峻はゆっくりと顔を上げ、陽菜乃と目を合わせた。
「…開いた。」
陽菜乃も息を弾ませながら頷く。
「うん…行けるよ。」
峻は鍵をそっと引き抜き、深く呼吸を整えた。そしてゆっくりと扉のほうへと歩みを進めた。陽菜乃もそのすぐ横に並ぶように歩き出した。
夕暮れの長い影が二人の足元をゆっくり伸ばす。
陽菜乃はそっと峻の腕に触れた。
「ねぇ、峻…怖くない?」
その声はすこし震えていたが、顔には見せない。
峻は一瞬迷ったが、優しく彼女の手を握り返した。
「俺も怖いよ。

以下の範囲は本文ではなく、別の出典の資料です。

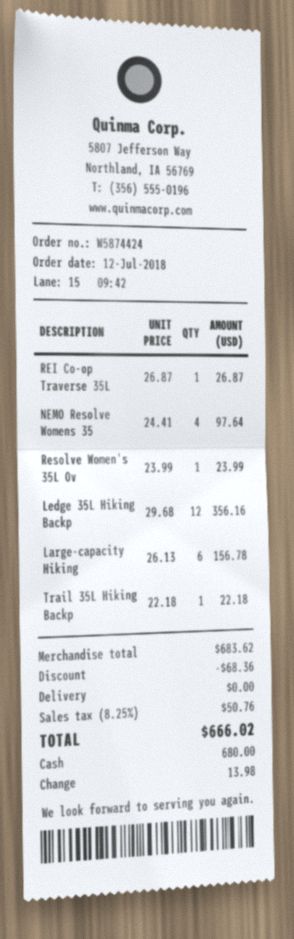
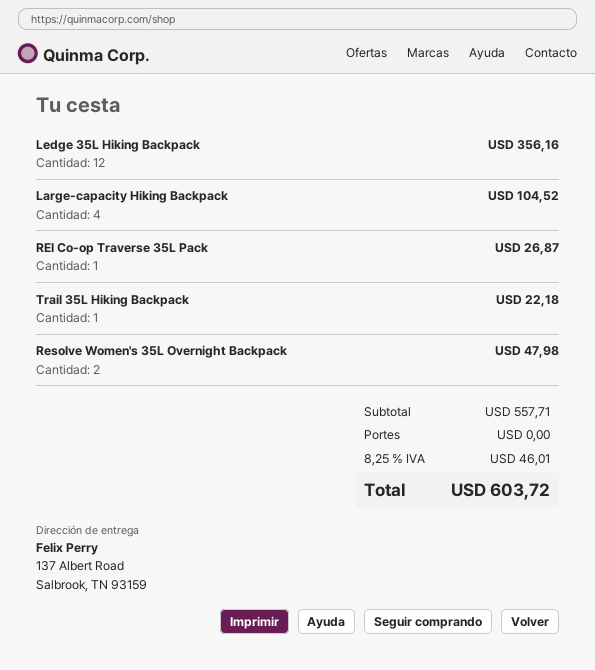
NEMO Resolve Womens 35: 4 for 97.64 -> none
Resolve Women's 35L Ov: 1 for 23.99 -> 2 for 47.98
Large-capacity Hiking: 6 for 156.78 -> 4 for 104.52
subtotal: 683.62 -> 557.71
discount: 68.36 -> none
tax: 8.25% = 50.76 -> 8.25% = 46.01
total: 666.02 -> 603.72

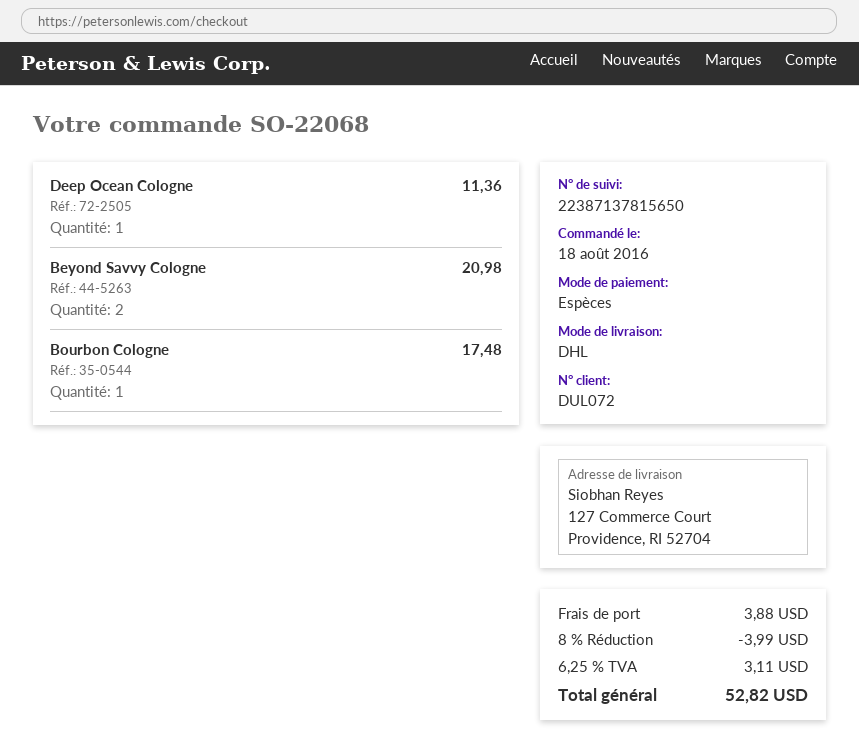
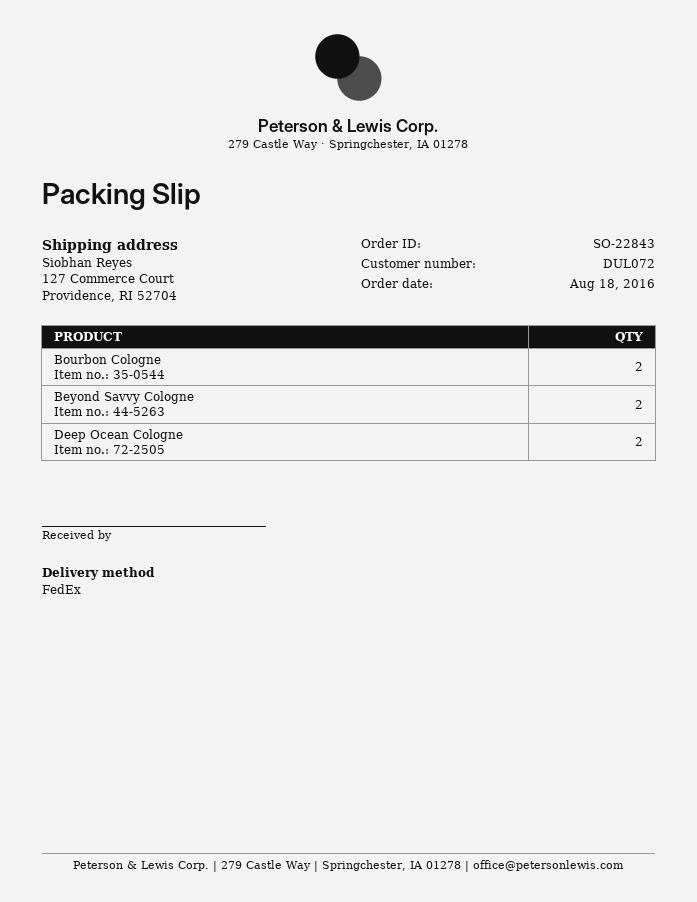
order number: SO-22068 -> SO-22843
shipping method: DHL -> FedEx
Deep Ocean Cologne: 1 -> 2
Bourbon Cologne: 1 -> 2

でも、陽菜乃がいるから勇気が出るんだ。」
陽菜乃はふっと笑い、小さく頷く。
夕暮れの柔らかな光が、陽菜乃の髪や顔を優しく染めていた。
彼女は少しだけ肩をすくめて、小さく息をつく。
「ありがとう、峻。私、帰りたいって言ったけど、あなたと一緒ならどこでもいいかもって思えてきた。」
陽菜乃の瞳が夕日にきらりと光る。
「本当?」
「うん。半分だけね!」
陽菜乃の言葉を聞いて、峻は心の中でそっと反芻した。
(あなたと一緒ならどこでもいいかもって思えてきた。)
その言葉が何度も頭をよぎる。
半分でもいい。そう思いながらも、口には出さなかった。